**** Listed records ****

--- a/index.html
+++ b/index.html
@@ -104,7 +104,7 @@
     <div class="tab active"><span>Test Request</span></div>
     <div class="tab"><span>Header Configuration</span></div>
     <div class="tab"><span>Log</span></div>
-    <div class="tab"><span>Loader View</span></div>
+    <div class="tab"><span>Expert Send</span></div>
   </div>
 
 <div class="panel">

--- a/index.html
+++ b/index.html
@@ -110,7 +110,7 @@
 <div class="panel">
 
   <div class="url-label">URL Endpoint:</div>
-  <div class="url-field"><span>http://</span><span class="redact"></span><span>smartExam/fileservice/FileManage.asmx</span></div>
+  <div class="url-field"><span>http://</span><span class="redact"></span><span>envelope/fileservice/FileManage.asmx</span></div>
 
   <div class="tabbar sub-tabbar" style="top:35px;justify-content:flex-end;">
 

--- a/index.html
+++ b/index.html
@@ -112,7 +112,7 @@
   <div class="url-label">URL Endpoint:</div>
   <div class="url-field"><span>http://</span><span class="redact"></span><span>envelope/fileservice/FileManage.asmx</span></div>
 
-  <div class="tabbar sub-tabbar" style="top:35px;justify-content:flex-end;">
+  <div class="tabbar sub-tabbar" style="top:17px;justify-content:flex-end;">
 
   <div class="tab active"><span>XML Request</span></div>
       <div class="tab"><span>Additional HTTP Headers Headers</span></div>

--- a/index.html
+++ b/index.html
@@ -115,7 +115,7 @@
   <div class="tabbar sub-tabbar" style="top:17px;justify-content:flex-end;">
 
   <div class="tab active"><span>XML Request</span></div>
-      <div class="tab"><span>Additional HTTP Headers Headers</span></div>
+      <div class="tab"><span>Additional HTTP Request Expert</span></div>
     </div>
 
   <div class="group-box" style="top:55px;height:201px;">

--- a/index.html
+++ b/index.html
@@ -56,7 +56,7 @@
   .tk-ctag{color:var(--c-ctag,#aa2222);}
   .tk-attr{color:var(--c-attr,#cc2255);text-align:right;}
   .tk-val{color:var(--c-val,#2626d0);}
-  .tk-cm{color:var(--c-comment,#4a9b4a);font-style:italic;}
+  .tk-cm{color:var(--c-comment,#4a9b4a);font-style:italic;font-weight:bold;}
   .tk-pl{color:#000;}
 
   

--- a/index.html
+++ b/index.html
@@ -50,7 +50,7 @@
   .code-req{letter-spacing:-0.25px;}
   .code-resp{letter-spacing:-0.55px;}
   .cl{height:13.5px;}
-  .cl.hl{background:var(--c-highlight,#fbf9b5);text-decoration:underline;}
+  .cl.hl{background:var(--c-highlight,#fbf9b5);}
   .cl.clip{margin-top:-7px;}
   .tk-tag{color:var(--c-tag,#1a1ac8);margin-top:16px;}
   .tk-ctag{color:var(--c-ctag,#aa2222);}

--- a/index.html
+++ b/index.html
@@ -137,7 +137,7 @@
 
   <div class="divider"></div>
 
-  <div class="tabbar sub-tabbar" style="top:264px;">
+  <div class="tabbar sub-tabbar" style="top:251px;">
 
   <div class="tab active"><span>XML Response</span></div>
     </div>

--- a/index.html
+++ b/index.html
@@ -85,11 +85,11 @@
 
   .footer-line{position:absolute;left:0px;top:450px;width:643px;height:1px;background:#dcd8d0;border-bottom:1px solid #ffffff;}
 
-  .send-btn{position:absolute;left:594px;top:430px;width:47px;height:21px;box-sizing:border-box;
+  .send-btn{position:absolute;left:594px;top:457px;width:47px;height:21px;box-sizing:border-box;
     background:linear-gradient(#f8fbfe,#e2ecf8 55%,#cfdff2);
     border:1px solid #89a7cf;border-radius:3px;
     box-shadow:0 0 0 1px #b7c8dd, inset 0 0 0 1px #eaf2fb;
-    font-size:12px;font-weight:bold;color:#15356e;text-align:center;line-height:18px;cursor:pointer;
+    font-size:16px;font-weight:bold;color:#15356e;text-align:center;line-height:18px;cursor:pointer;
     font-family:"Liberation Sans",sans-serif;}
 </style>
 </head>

****

» Problem to solve:
The goal is a faithful transcription of every entry above.

» Output below:
--- a/index.html
+++ b/index.html
@@ -104,7 +104,7 @@
     <div class="tab active"><span>Test Request</span></div>
     <div class="tab"><span>Header Configuration</span></div>
     <div class="tab"><span>Log</span></div>
-    <div class="tab"><span>Loader View</span></div>
+    <div class="tab"><span>Expert Send</span></div>
   </div>
 
 <div class="panel">

--- a/index.html
+++ b/index.html
@@ -110,7 +110,7 @@
 <div class="panel">
 
   <div class="url-label">URL Endpoint:</div>
-  <div class="url-field"><span>http://</span><span class="redact"></span><span>smartExam/fileservice/FileManage.asmx</span></div>
+  <div class="url-field"><span>http://</span><span class="redact"></span><span>envelope/fileservice/FileManage.asmx</span></div>
 
   <div class="tabbar sub-tabbar" style="top:35px;justify-content:flex-end;">
 

--- a/index.html
+++ b/index.html
@@ -112,7 +112,7 @@
   <div class="url-label">URL Endpoint:</div>
   <div class="url-field"><span>http://</span><span class="redact"></span><span>envelope/fileservice/FileManage.asmx</span></div>
 
-  <div class="tabbar sub-tabbar" style="top:35px;justify-content:flex-end;">
+  <div class="tabbar sub-tabbar" style="top:17px;justify-content:flex-end;">
 
   <div class="tab active"><span>XML Request</span></div>
       <div class="tab"><span>Additional HTTP Headers Headers</span></div>

--- a/index.html
+++ b/index.html
@@ -115,7 +115,7 @@
   <div class="tabbar sub-tabbar" style="top:17px;justify-content:flex-end;">
 
   <div class="tab active"><span>XML Request</span></div>
-      <div class="tab"><span>Additional HTTP Headers Headers</span></div>
+      <div class="tab"><span>Additional HTTP Request Expert</span></div>
     </div>
 
   <div class="group-box" style="top:55px;height:201px;">

--- a/index.html
+++ b/index.html
@@ -56,7 +56,7 @@
   .tk-ctag{color:var(--c-ctag,#aa2222);}
   .tk-attr{color:var(--c-attr,#cc2255);text-align:right;}
   .tk-val{color:var(--c-val,#2626d0);}
-  .tk-cm{color:var(--c-comment,#4a9b4a);font-style:italic;}
+  .tk-cm{color:var(--c-comment,#4a9b4a);font-style:italic;font-weight:bold;}
   .tk-pl{color:#000;}
 
   

--- a/index.html
+++ b/index.html
@@ -50,7 +50,7 @@
   .code-req{letter-spacing:-0.25px;}
   .code-resp{letter-spacing:-0.55px;}
   .cl{height:13.5px;}
-  .cl.hl{background:var(--c-highlight,#fbf9b5);text-decoration:underline;}
+  .cl.hl{background:var(--c-highlight,#fbf9b5);}
   .cl.clip{margin-top:-7px;}
   .tk-tag{color:var(--c-tag,#1a1ac8);margin-top:16px;}
   .tk-ctag{color:var(--c-ctag,#aa2222);}

--- a/index.html
+++ b/index.html
@@ -137,7 +137,7 @@
 
   <div class="divider"></div>
 
-  <div class="tabbar sub-tabbar" style="top:264px;">
+  <div class="tabbar sub-tabbar" style="top:251px;">
 
   <div class="tab active"><span>XML Response</span></div>
     </div>

--- a/index.html
+++ b/index.html
@@ -85,11 +85,11 @@
 
   .footer-line{position:absolute;left:0px;top:450px;width:643px;height:1px;background:#dcd8d0;border-bottom:1px solid #ffffff;}
 
-  .send-btn{position:absolute;left:594px;top:430px;width:47px;height:21px;box-sizing:border-box;
+  .send-btn{position:absolute;left:594px;top:457px;width:47px;height:21px;box-sizing:border-box;
     background:linear-gradient(#f8fbfe,#e2ecf8 55%,#cfdff2);
     border:1px solid #89a7cf;border-radius:3px;
     box-shadow:0 0 0 1px #b7c8dd, inset 0 0 0 1px #eaf2fb;
-    font-size:12px;font-weight:bold;color:#15356e;text-align:center;line-height:18px;cursor:pointer;
+    font-size:16px;font-weight:bold;color:#15356e;text-align:center;line-height:18px;cursor:pointer;
     font-family:"Liberation Sans",sans-serif;}
 </style>
 </head>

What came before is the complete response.